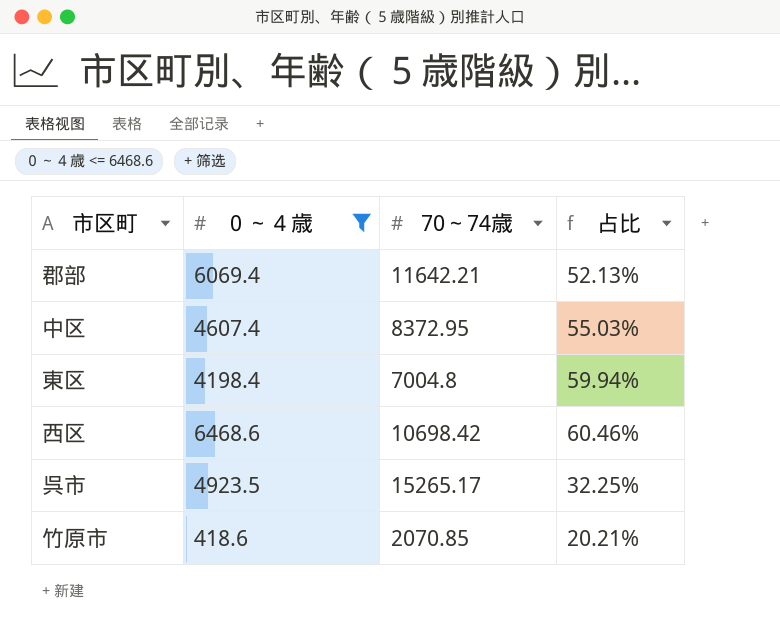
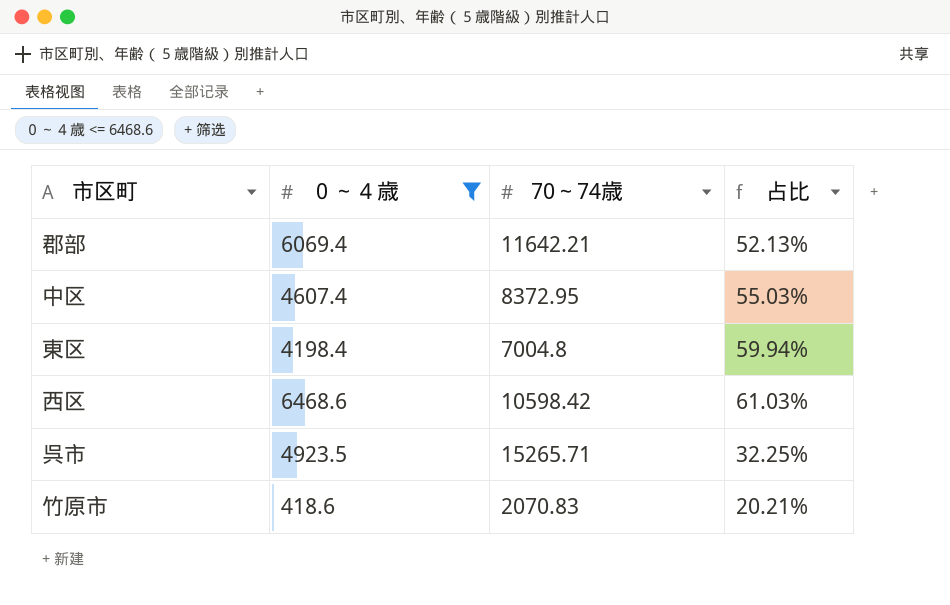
西区 | 70～74歳: 10698.42 -> 10598.42
西区 | 占比: 60.46% -> 61.03%
呉市 | 70～74歳: 15265.17 -> 15265.71
竹原市 | 70～74歳: 2070.85 -> 2070.83

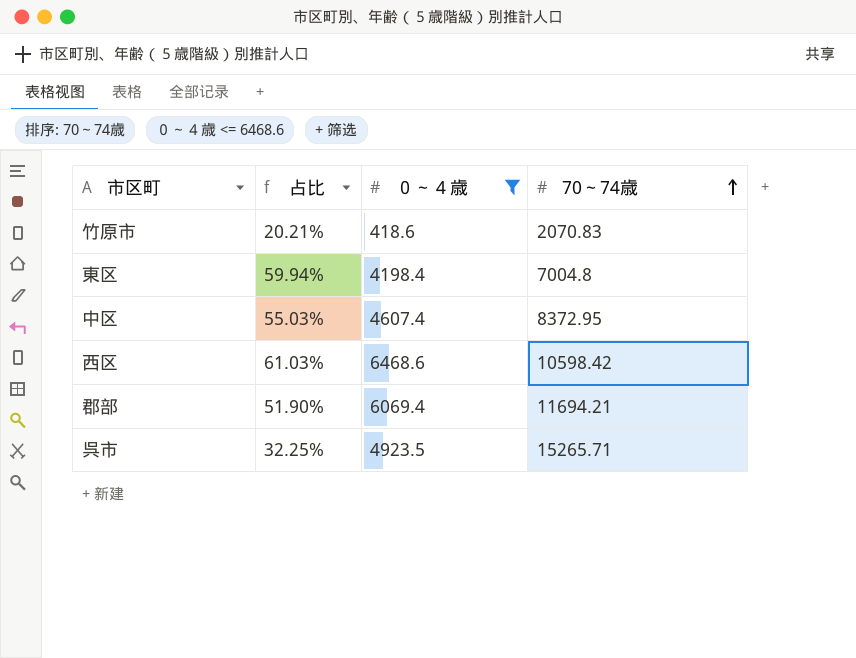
row order: none -> 70～74歳 ascending
column 占比 | position: 4 -> 2
郡部 | 占比: 52.13% -> 51.90%
郡部 | 70～74歳: 11642.21 -> 11694.21

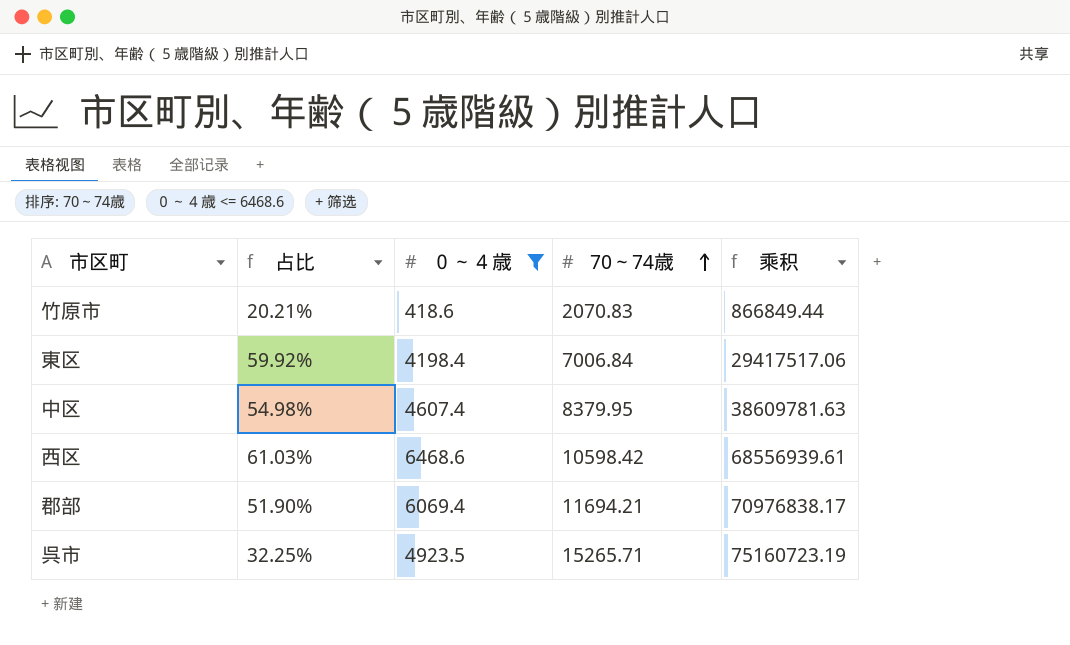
column 乘积 | formula: none -> [０～４歳] * [70～74歳]
東区 | 占比: 59.94% -> 59.92%
東区 | 70～74歳: 7004.8 -> 7006.84
中区 | 占比: 55.03% -> 54.98%
中区 | 70～74歳: 8372.95 -> 8379.95

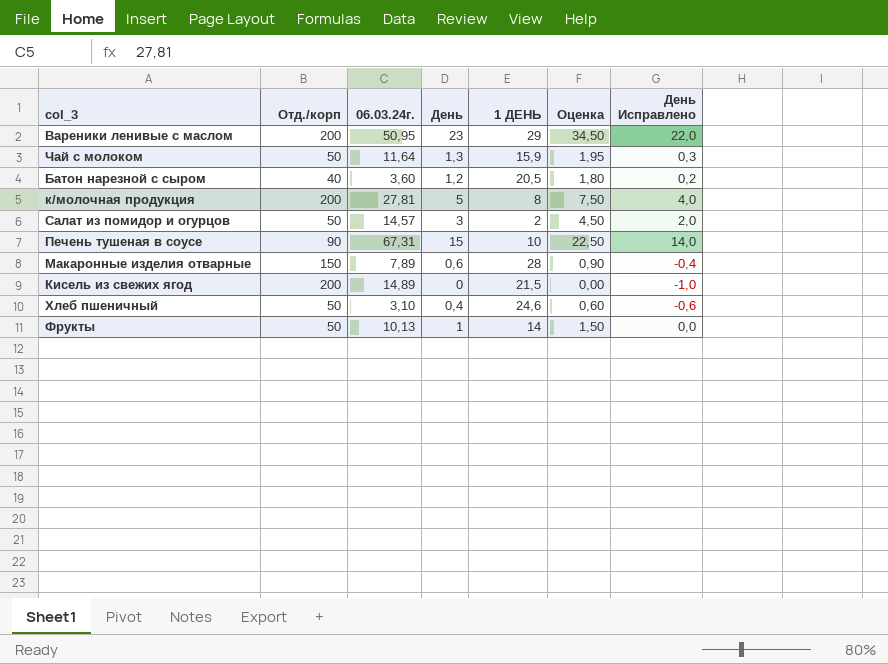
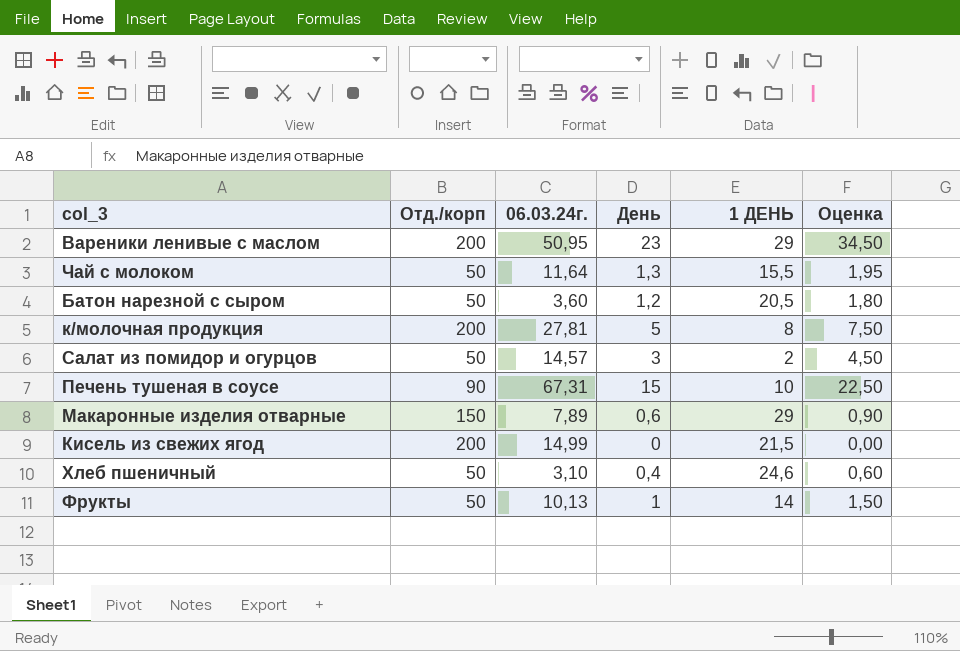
column День Исправлено | formula: [День] - 1 -> none
Чай с молоком | 1 ДЕНЬ: 15,9 -> 15,5
Батон нарезной с сыром | Отд./корп: 40 -> 50
Макаронные изделия отварные | 1 ДЕНЬ: 28 -> 29
Кисель из свежих ягод | 06.03.24г.: 14,89 -> 14,99

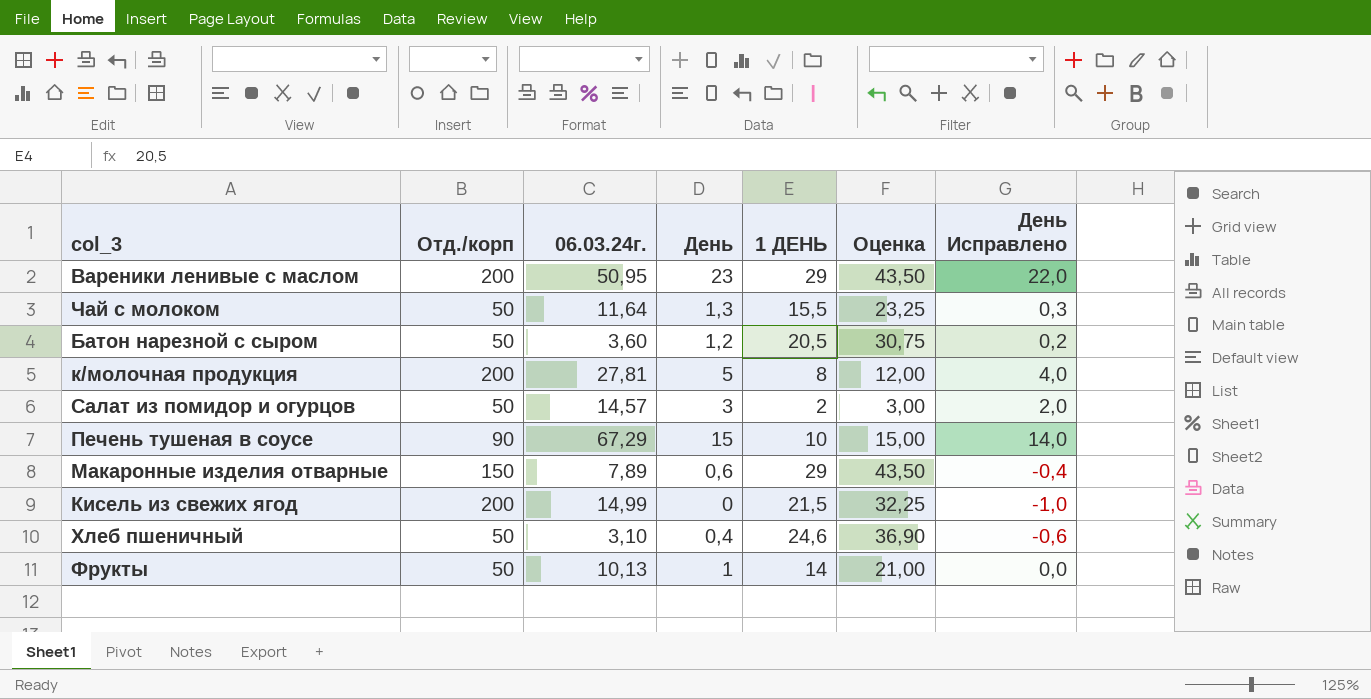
column Оценка | formula: [День] * 1,5 -> [1 ДЕНЬ] * 1,5
column День Исправлено | formula: none -> [День] - 1
Печень тушеная в соусе | 06.03.24г.: 67,31 -> 67,29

════════════════════

Print from the line containing "竹原市 | 70～74歳: 2070.85 -> 2070.83" through the line containing "Батон нарезной с сыром | Отд./корп: 40 -> 50" in the data above, exactly as the lines stand, and omit every picture.

YOUR SOLUTION:
竹原市 | 70～74歳: 2070.85 -> 2070.83

row order: none -> 70～74歳 ascending
column 占比 | position: 4 -> 2
郡部 | 占比: 52.13% -> 51.90%
郡部 | 70～74歳: 11642.21 -> 11694.21

column 乘积 | formula: none -> [０～４歳] * [70～74歳]
東区 | 占比: 59.94% -> 59.92%
東区 | 70～74歳: 7004.8 -> 7006.84
中区 | 占比: 55.03% -> 54.98%
中区 | 70～74歳: 8372.95 -> 8379.95

column День Исправлено | formula: [День] - 1 -> none
Чай с молоком | 1 ДЕНЬ: 15,9 -> 15,5
Батон нарезной с сыром | Отд./корп: 40 -> 50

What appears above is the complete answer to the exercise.